BEGIN

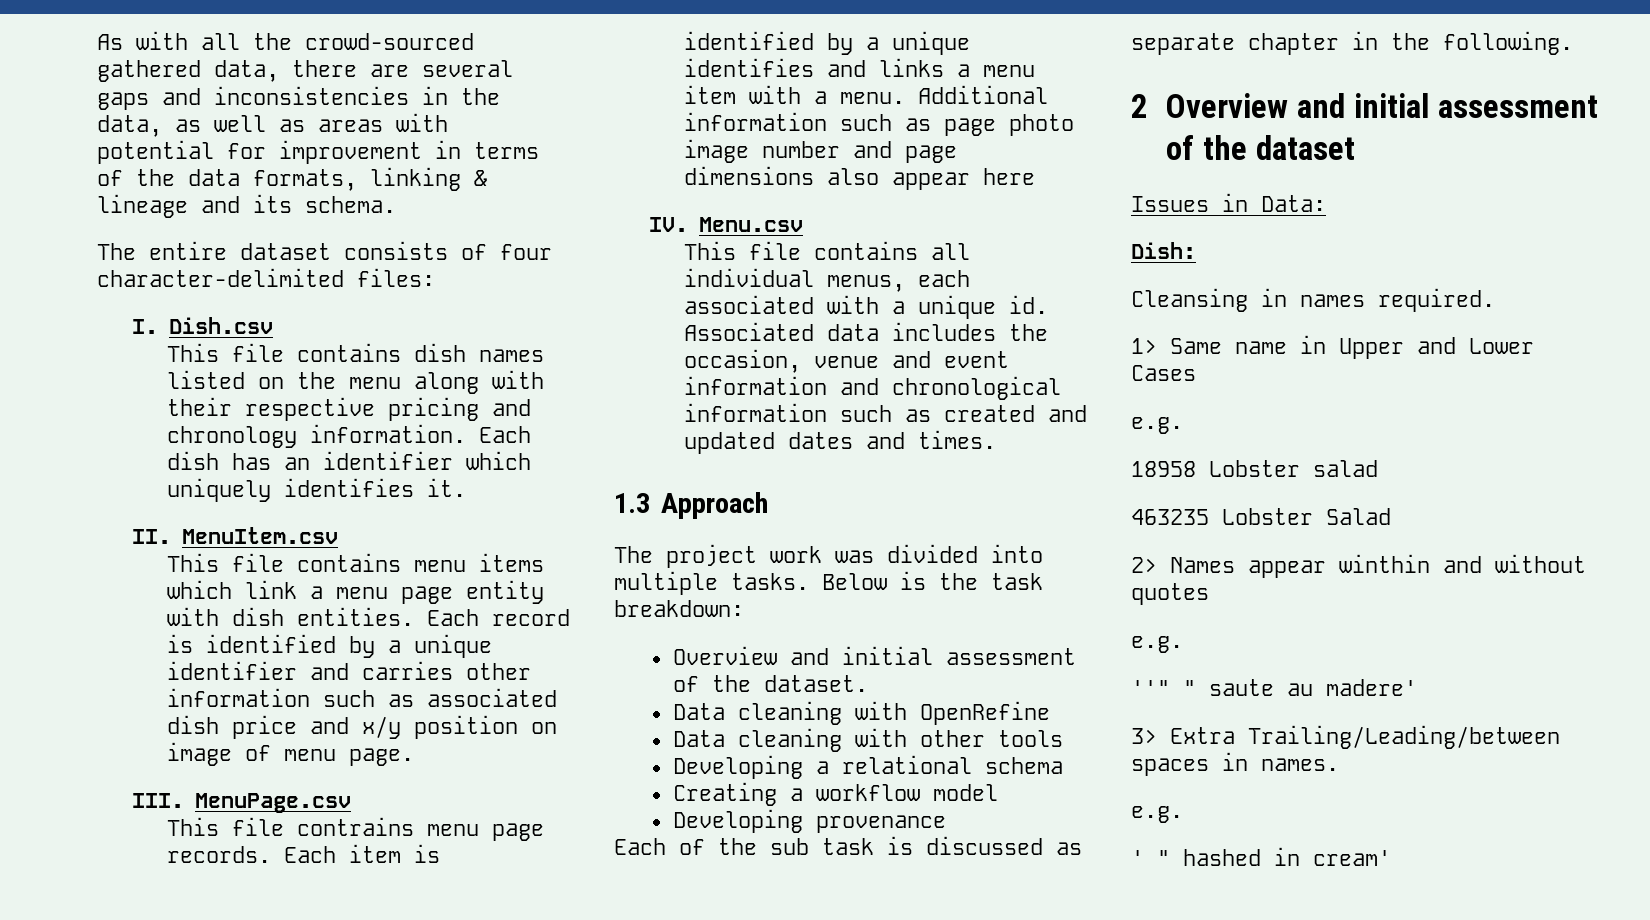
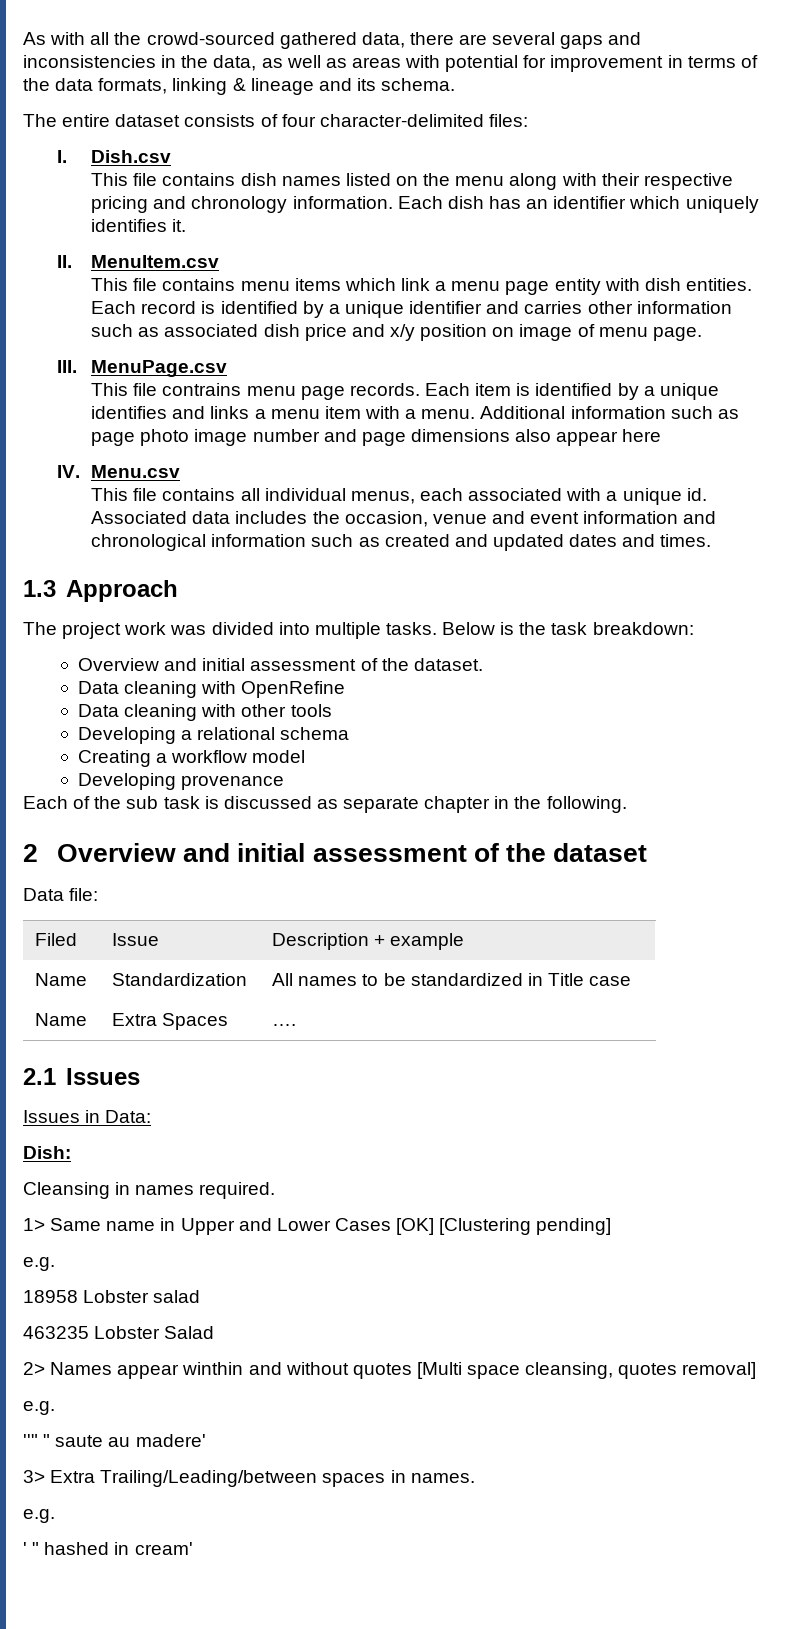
+ Data file:
+ Filed | Issue | Description + example
+ Name | Standardization | All names to be standardized in Title case
+ Name | Extra Spaces | ….
+ 2.1 Issues
- 1> Same name in Upper and Lower Cases
+ 1> Same name in Upper and Lower Cases [OK] [Clustering pending]
- 2> Names appear winthin and without quotes
+ 2> Names appear winthin and without quotes [Multi space cleansing, quotes removal]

END

Return verbatim each line from the one that mentions "- 2> Names appear winthin and without quotes" to the end of the entries, inclusive.

■ Answer to this task:
- 2> Names appear winthin and without quotes
+ 2> Names appear winthin and without quotes [Multi space cleansing, quotes removal]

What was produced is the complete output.